[[ Records for this exercise open ]]
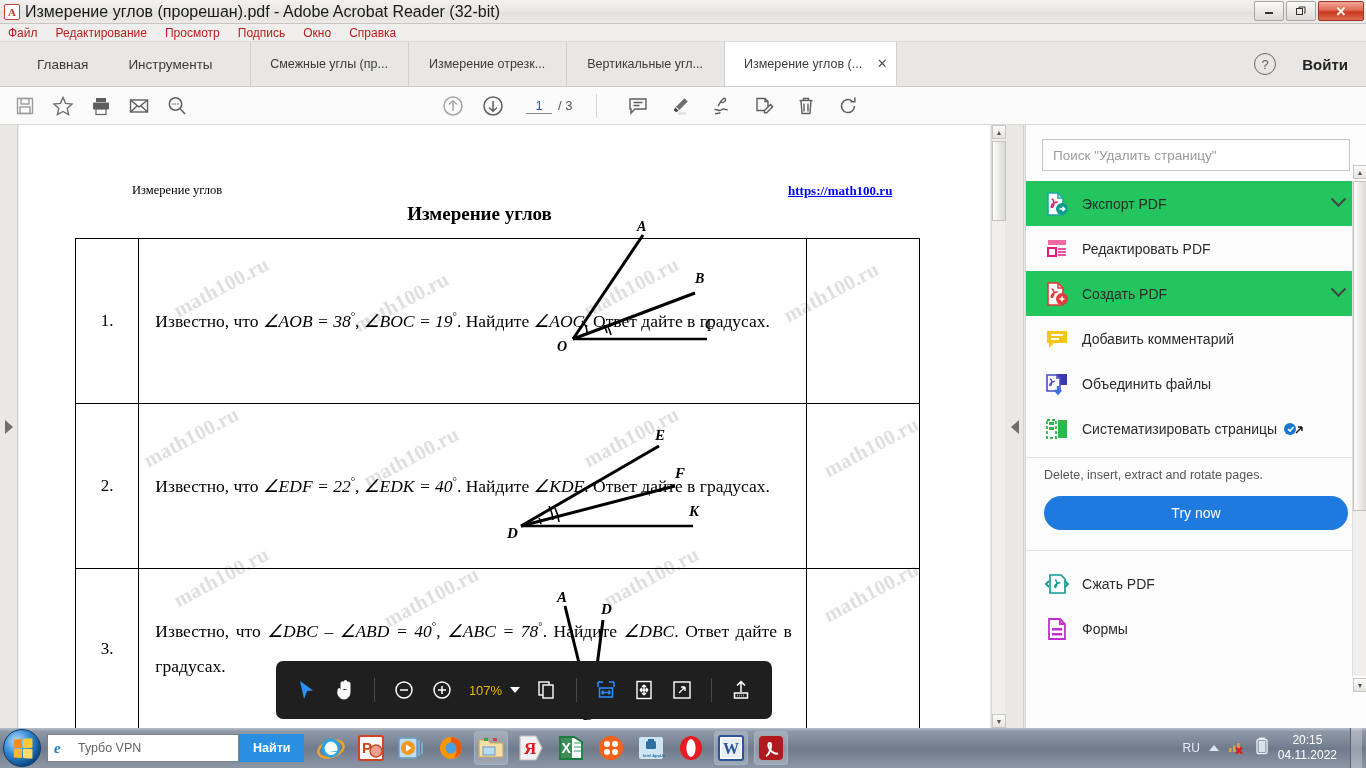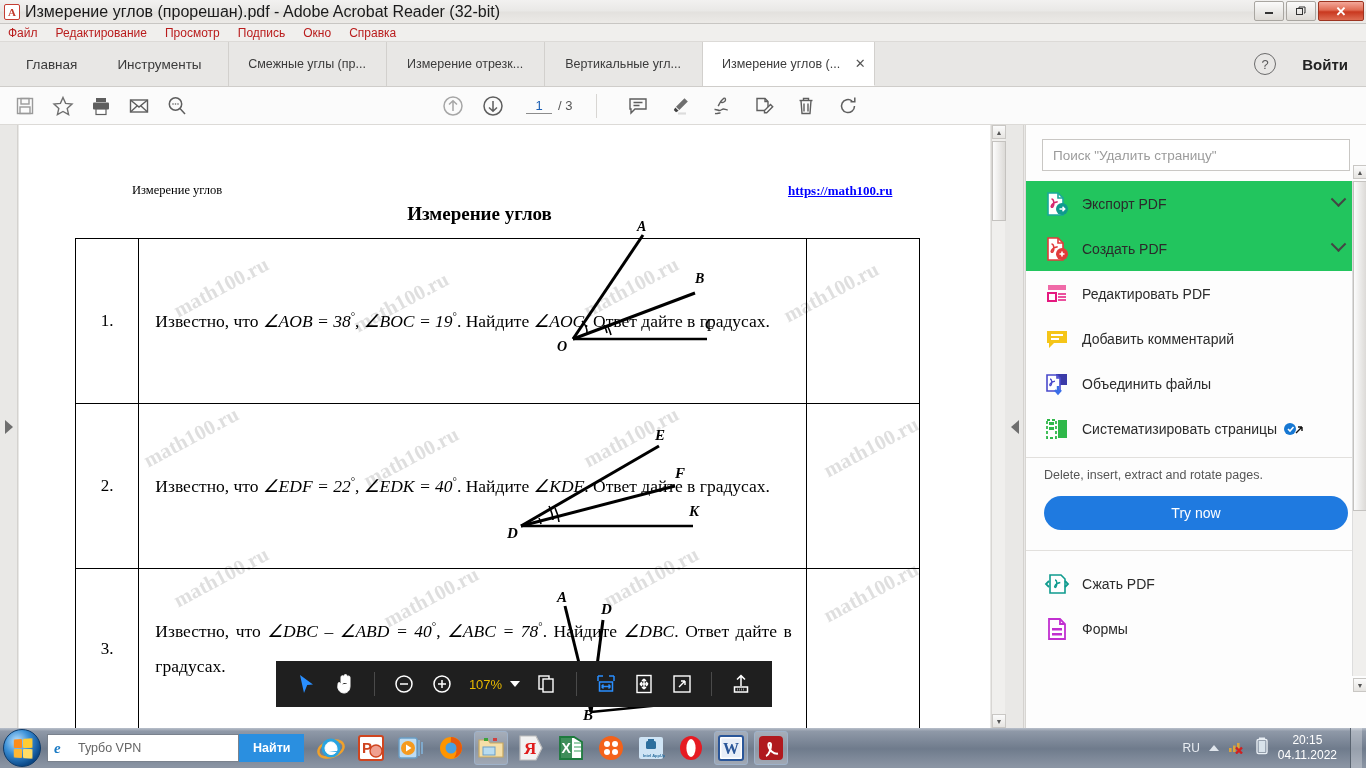--- a/index.html
+++ b/index.html
@@ -49,21 +49,21 @@
 
   
   .tabbar {
     position: absolute; top: 42px; left: 0; width: 1366px; height: 45px;
     background: #e8e7e5; border-bottom: 1px solid #cfcdca;
     display: flex; align-items: stretch;
   }
   .topnav {
     display: flex; align-items: center;
     border-right: 1px solid #d2d0cd;
-    padding: 0 6px;
+    padding: 0 17px;
   }
   .topnav-item { font-size: 13.5px; color: #3b3b3b; padding: 0 20px; cursor: pointer; }
   .doc-tab {
     min-width: 158px; max-width: 158px;
     border-right: 1px solid #d2d0cd;
     display: flex; align-items: center; justify-content: center;
     font-size: 12.5px; color: #3b3b3b; position: relative;
     padding: 0 10px; white-space: nowrap; overflow: hidden;
     cursor: pointer;
   }
@@ -190,22 +190,22 @@
   
   .wm {
     position: absolute; color: #b9b9b9; opacity: .45;
     font-family: "Liberation Serif", serif; font-weight: bold; font-size: 21px;
     transform: rotate(-28deg); white-space: nowrap; pointer-events: none;
     user-select: none;
   }
 
   
   .floatbar {
-    position: absolute; left: 276px; top: 661px; width: 496px; height: 46px;
-    background: #1f1f1f; border-radius: 0;
+    position: absolute; left: 276px; top: 661px; width: 496px; height: 58px;
+    background: #1f1f1f; border-radius: 7px;
     display: flex; align-items: center; padding: 0 14px; gap: 4px;
     z-index: 40;
   }
   .fb-btn {
     width: 34px; height: 34px; display: flex; align-items: center; justify-content: center;
     color: #fff; cursor: pointer;
   }
   .fb-btn.accent { color: #2a8fff; }
   .fb-sep { width: 1px; height: 24px; background: #4a4a4a; margin: 0 8px; }
   .fb-zoom {
@@ -670,43 +670,43 @@
             <path d="M14 2v5h5" fill="none" stroke="#1aa99a" stroke-width="1.6"></path>
             <path d="M7.5 8c2.5 0 3 5 1.5 7.5-1 1.7-2.5.5-1.5-1.2 1.2-2 4-3.3 6.2-3.6" fill="none" stroke="#d4276e" stroke-width="1.5"></path>
             <circle cx="18" cy="18" r="6" fill="#0f9b8e"></circle>
             <path d="M15.5 18h5M18.5 15.8l2.2 2.2-2.2 2.2" fill="none" stroke="#fff" stroke-width="1.5"></path>
           </svg>
         </span>
         <span class="lb">Экспорт PDF</span>
         <span class="chev"></span>
       </div>
 
+      <div class="ritem">
+        <span class="ic">
+          <svg width="26" height="26" viewBox="0 0 26 26">
+            <rect x="4" y="4" width="18" height="5" fill="#f06aa8"></rect>
+            <rect x="4" y="12" width="8" height="8" fill="none" stroke="#e5187f" stroke-width="2"></rect>
+            <path d="M14 13h8M14 16h8M14 19h8" stroke="#e5187f" stroke-width="1.6"></path>
+          </svg>
+        </span>
+        <span class="lb">Редактировать PDF</span>
+      </div>
+
       <div class="ritem shade">
         <span class="ic">
           <svg width="26" height="26" viewBox="0 0 26 26">
             <path d="M4 2h10l5 5v17H4z" fill="#fff" stroke="#e23b3b" stroke-width="1.6"></path>
             <path d="M14 2v5h5" fill="none" stroke="#e23b3b" stroke-width="1.6"></path>
             <path d="M7.5 8c2.5 0 3 5 1.5 7.5-1 1.7-2.5.5-1.5-1.2 1.2-2 4-3.3 6.2-3.6" fill="none" stroke="#e23b3b" stroke-width="1.5"></path>
             <circle cx="18" cy="18" r="6" fill="#e23b3b"></circle>
             <path d="M15.5 18h5M18 15.5v5" stroke="#fff" stroke-width="1.6"></path>
           </svg>
         </span>
         <span class="lb">Создать PDF</span>
         <span class="chev"></span>
-      </div>
-
-      <div class="ritem">
-        <span class="ic">
-          <svg width="26" height="26" viewBox="0 0 26 26">
-            <rect x="4" y="4" width="18" height="5" fill="#f06aa8"></rect>
-            <rect x="4" y="12" width="8" height="8" fill="none" stroke="#e5187f" stroke-width="2"></rect>
-            <path d="M14 13h8M14 16h8M14 19h8" stroke="#e5187f" stroke-width="1.6"></path>
-          </svg>
-        </span>
-        <span class="lb">Редактировать PDF</span>
       </div>
 
       <div class="ritem">
         <span class="ic">
           <svg width="26" height="26" viewBox="0 0 26 26">
             <path d="M3 5h20v12h-13l-5 5v-5H3z" fill="#f5c518"></path>
             <path d="M7 9h12M7 13h8" stroke="#fff" stroke-width="1.8"></path>
           </svg>
         </span>
         <span class="lb">Добавить комментарий</span>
[[ Records for this exercise closed ]]
**Work item**
Find how many lines of the preceding data contain "font", and answer with that number only.

**Reply**
3